Work request
Your task is to reproduce exactly the lines from the one containing "html: <div>评审机构 评审专用章</div>" through the last line below, both ends included, and nothing else, with no pictures.

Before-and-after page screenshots
◇ ◇ ◇

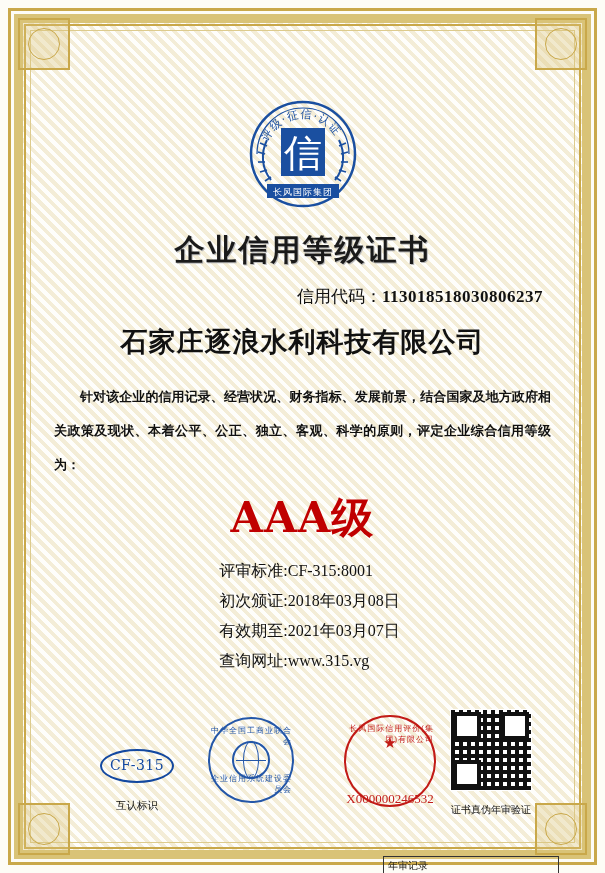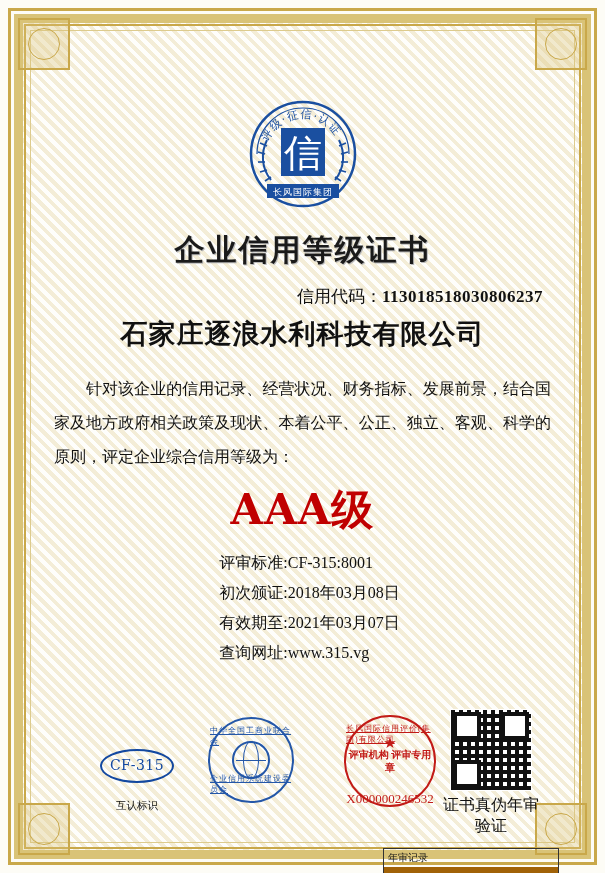"石家庄逐浪水利科技有限公司" .company { margin-top: 8px -> 16px }
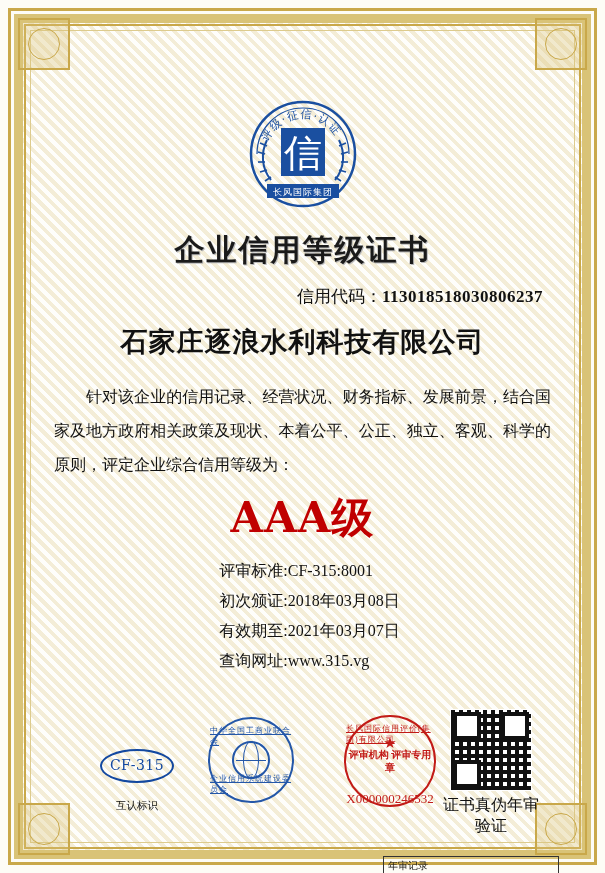"针对该企业的信用记录、经营状况、财务指标、发展前景，结合国家及地方政府相关政策及" .body-text { font-size: 16px -> 13px; font-weight: none -> bold }
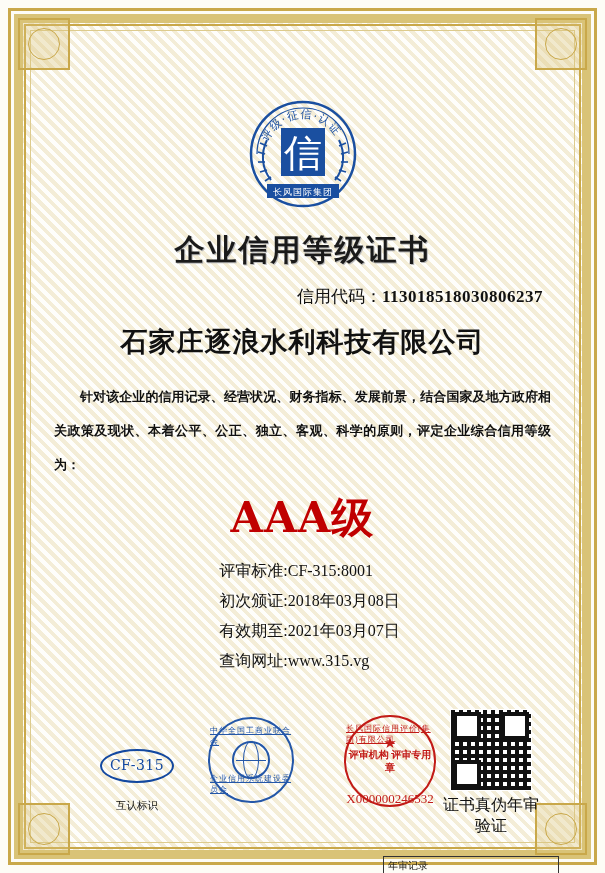"中华全国工商业联合会" .seal-ring-text { text-align: left -> right; text-decoration: underline -> none }
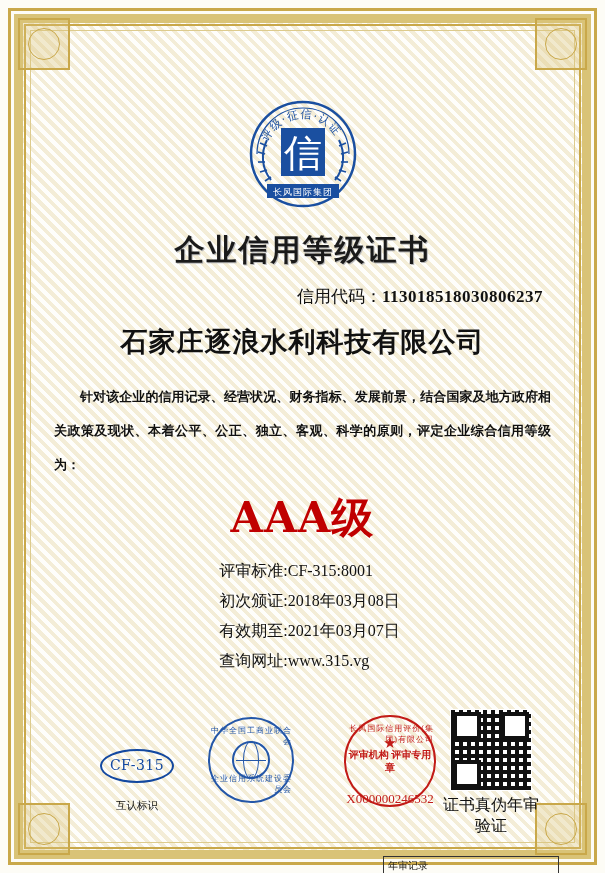"评审机构 评审专用章" div.seal-center-label { html: <div>评审机构 评审专用章</div> -> none }
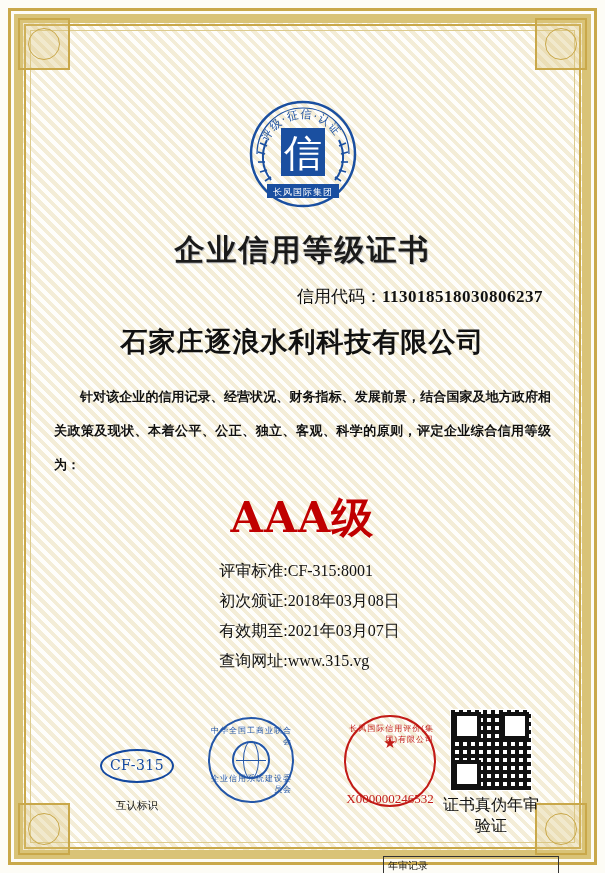"证书真伪年审验证" .qr-caption { font-size: 16px -> 10px; margin-top: 4px -> 12px }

◇ ◇ ◇

Response to this task
"评审机构 评审专用章" div.seal-center-label { html: <div>评审机构 评审专用章</div> -> none }
"证书真伪年审验证" .qr-caption { font-size: 16px -> 10px; margin-top: 4px -> 12px }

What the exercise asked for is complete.